Oldboy Blu-ray Sound QualityThe accompanying DTS-HD Master Audio 5.1 track is almost as impressive as the video, providing potent support that does not lack in the precision department either. Dialogue comes across clearly and coherently throughout, rising above the rest of the proceedings to dominate the fronts and centre channels wherever necessary, whilst the score is infused into the track in a such a way as to remain a subtle, passive enhancement that is far from invasive.
Potent and precise, the accompanying audio track also impresses.
Effects are myriad – from punches to hammer blows; from knife snicks to gunshots – but, whilst the louder moments offer up some sonic punch and resounding impact; whilst the surrounds tracks gets some welcome dynamic breadth and the LFE channel gets plenty of opportunity to offer its input, the atmospheric side of things is generally more impressive. Rainfall surrounds your living room; the streets come alive, and the ‘hotel’ prison cell feels suitably claustrophobic, with ambient touches standing out.
Oldboy Blu-ray ExtrasAlthough there's no way that the 17-minute Making-Of and the 12 minutes of Deleted Scenes that adorned the US counterpart would have made up for the deficiencies in the movie itself, I'm sure fans would have gotten a kick out of the Extended Ramp Fight at the very least. Instead of that, all that remains on this UK version are a couple of 2-minute promo pieces that are utterly worthless.

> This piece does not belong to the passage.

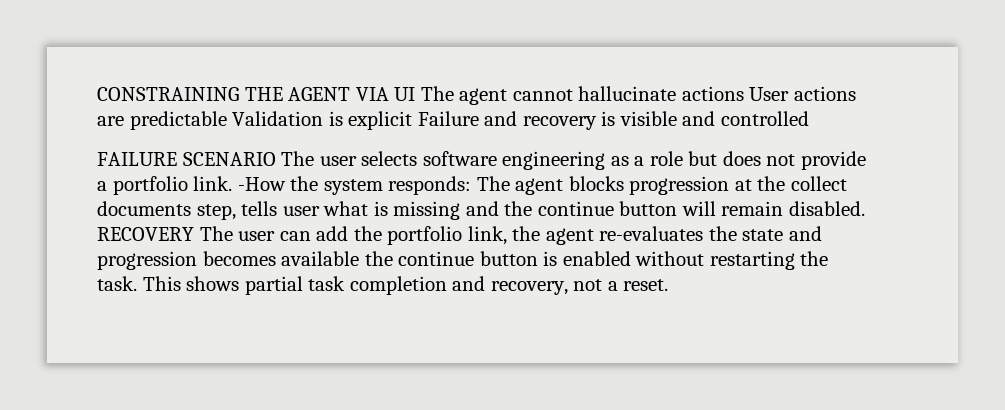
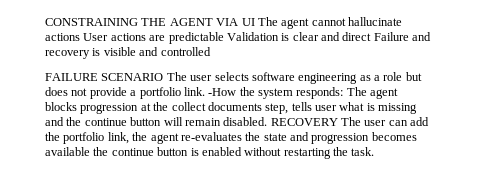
- CONSTRAINING THE AGENT VIA UI The agent cannot hallucinate actions User actions are predictable Validation is explicit Failure and recovery is visible and controlled
+ CONSTRAINING THE AGENT VIA UI The agent cannot hallucinate actions User actions are predictable Validation is clear and direct Failure and recovery is visible and controlled
- This shows partial task completion and recovery, not a reset.

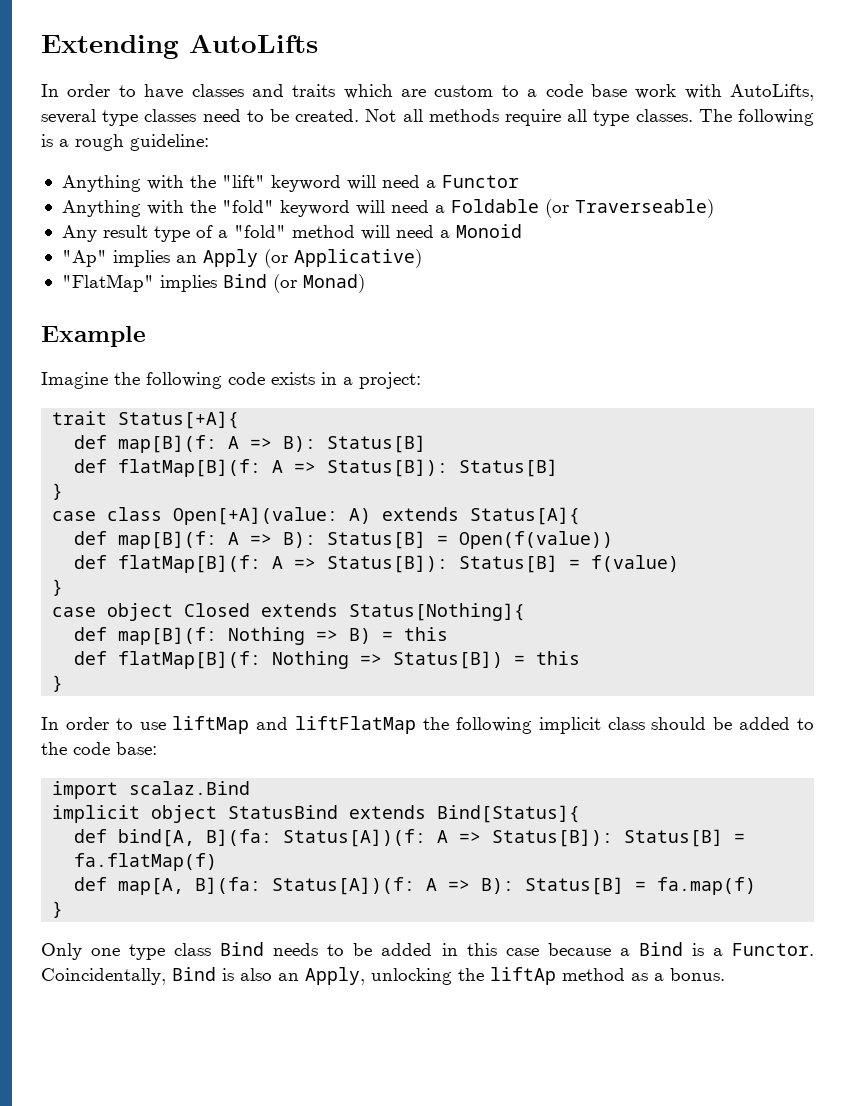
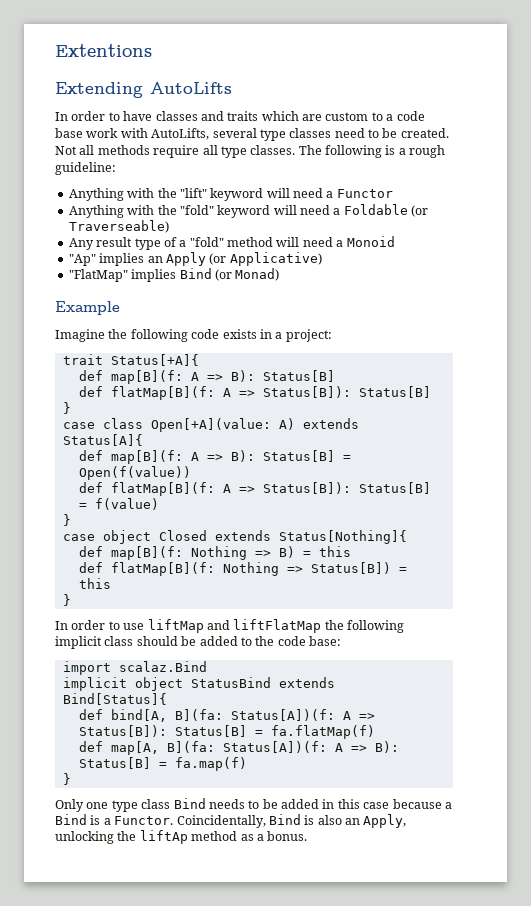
+ Extentions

Is Oldboy Blu-ray Worth BuyingAcclaimed filmmaker Spike Lee fails to bring anything new to the table in this, yet another, unnecessary remake. Whilst all of the key elements are in place, his by-the-numbers reworking is devoid of the same strength and soul as the original, with characters that you're simply not invested in, and shocks and twists that lack the same impact.
You've heard it before but I can't stress it enough yet again: save your money and just rewatch the original.
This Region Free UK release offers up the same excellent video and audio as the US counterpart, but lacks all of its - admittedly still meagre - extras, leaving an import preferable for fans of the film who aren't region restricted.